The other important factor was the 2017-18 season was the start of Corey Crawford’s injury issues that robbed him of most of the next seasons. When Crawford was in the lineup that year the Blackhawks were still playing at a 100-point pace with him in goal. But injuries limited him to just 28 games and the Blackhawks had, quite literally, no other reliable goaltending option behind him. That, perhaps more than anything, helped sabotage their season.
Their attempt to address the goaltending depth the next offseason was almost as futile as doing nothing at all when they turned to a 34-year-old Cam Ward.
It did not work.
So how does this all relate to the current Penguins and what they can learn from this?
- For one, the Penguins are not really in a position to lose players as good as Hossa and Campbell to retirement unless something really weird happens this offseason. So that already helps.
- The big HOPE has to be that the goaltending situation does not fall apart like Chicago’s did, whether it be Tristan Jarry and Matt Murray, or Tristan Jarry or somebody else (there are some good goalies available) they should be at least passable in net.
- The other HOPE is that the Penguins do not make any bone-headed and avoidable trades that actively make the team worse. Like trading two first-line players for one second-line player, or getting rid of a key young player to get rid of a bad contract. This is the area where you need some self control and common sense.
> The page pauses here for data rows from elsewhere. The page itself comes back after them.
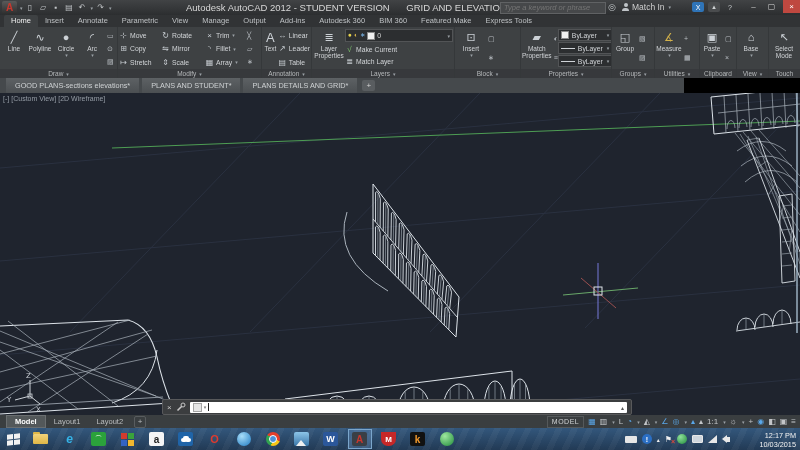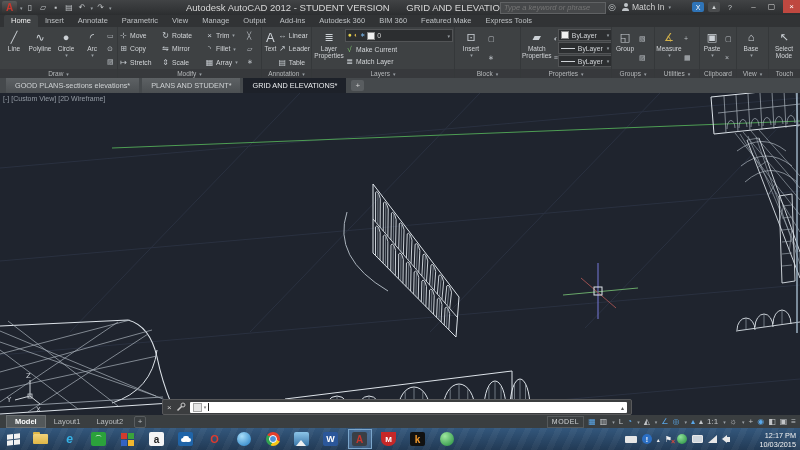--- a/index.html
+++ b/index.html
@@ -53,21 +53,21 @@
   .ldd{height:11px;background:#2c2e30;border:1px solid #525456;display:flex;align-items:center;
     gap:2px;padding:0 2px;margin:1px 0;}
   .bulb{font-size:6.5px;line-height:1;}
   .swatch{width:6px;height:6px;background:#f0f0f0;border:1px solid #8a8a8a;}
   .lval{font-size:7px;color:#d6d6d6;flex:1;}
   .pdd{height:10px;background:#2c2e30;border:1px solid #525456;display:flex;align-items:center;
     gap:3px;padding:0 2px;margin-bottom:1px;}
   .pline{width:14px;height:1px;background:#cfd3d7;}
   .pbl{font-size:6.8px;color:#d2d5d8;flex:1;}
   
-  .ftabs{position:absolute;left:0;top:78px;width:800px;height:15px;background:#45494c;
+  .ftabs{position:absolute;left:0;top:78px;width:684px;height:15px;background:#45494c;
     display:flex;align-items:flex-end;padding-left:6px;box-sizing:border-box;}
   .ftab{height:15px;line-height:15px;padding:0 9px;font-size:7.3px;color:#cfd2d4;
     background:linear-gradient(#5d6164,#4b4f52);margin-right:3px;white-space:nowrap;}
   .ftab.active{background:#1d2129;color:#eceef0;}
   .ftab-plus{width:13px;height:11px;margin-left:2px;margin-bottom:2px;background:#595d60;color:#d5d5d5;
     font-size:8px;display:flex;align-items:center;justify-content:center;border-radius:2px;}
   
   .canvas{position:absolute;left:0;top:93px;width:800px;height:322px;background:#1f242e;}
   .vplabel{position:absolute;left:3px;top:2px;font-size:7px;color:#959ca5;display:flex;gap:2px;}
   .cmdbar{position:absolute;left:162px;top:306px;width:470px;height:16px;background:#3b3d3f;
@@ -470,21 +470,21 @@
       </div>
       <div class="plabel">
         <span>Touch</span>
       </div>
     </div>
   </div>
 
   <div class="ftabs">
     <span class="ftab">GOOD PLANS-sections elevations*</span>
     <span class="ftab">PLANS AND STUDENT*</span>
-    <span class="ftab active">GRID AND ELEVATIONS*</span>
+    <span class="ftab">PLANS DETAILS AND GRID*</span>
     <span class="ftab-plus">+</span>
   </div>
 
   <div class="canvas">
     <svg id="cv" width="800" height="322" viewBox="0 0 800 322">
         <line x1="0" y1="75" x2="800" y2="5" stroke="#2a3140" stroke-width="1" opacity="1"></line>
         <line x1="0" y1="168" x2="800" y2="98" stroke="#2a3140" stroke-width="1" opacity="1"></line>
         <line x1="0" y1="262" x2="800" y2="192" stroke="#2a3140" stroke-width="1" opacity="1"></line>
         <line x1="0" y1="356" x2="800" y2="286" stroke="#2a3140" stroke-width="1" opacity="1"></line>
         <line x1="300" y1="0" x2="70" y2="239" stroke="#2a3140" stroke-width="1" opacity="1"></line>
The Blackhawks’ rapid decline was not the result of their star players making too much money, or them getting older and declining too rapidly. It was a perfect storm of some bad luck (Crawford injuries, Hossa retiring) and some horrific roster decisions that did not need to be made (Panarin, Teravainen, Hjalmarsson, not finding a reliable backup goalie).
There is no guarantee that the Penguins are going to win another Stanley Cup with this core because, well, even when they were in their prime that was always going to be a challenge. But there is also no reason to believe that this run of competitive hockey and having a Stanley Cup contender is necessarily coming to an end this season or the year after.
They are not the Blackhawks just yet, and they do not have to be.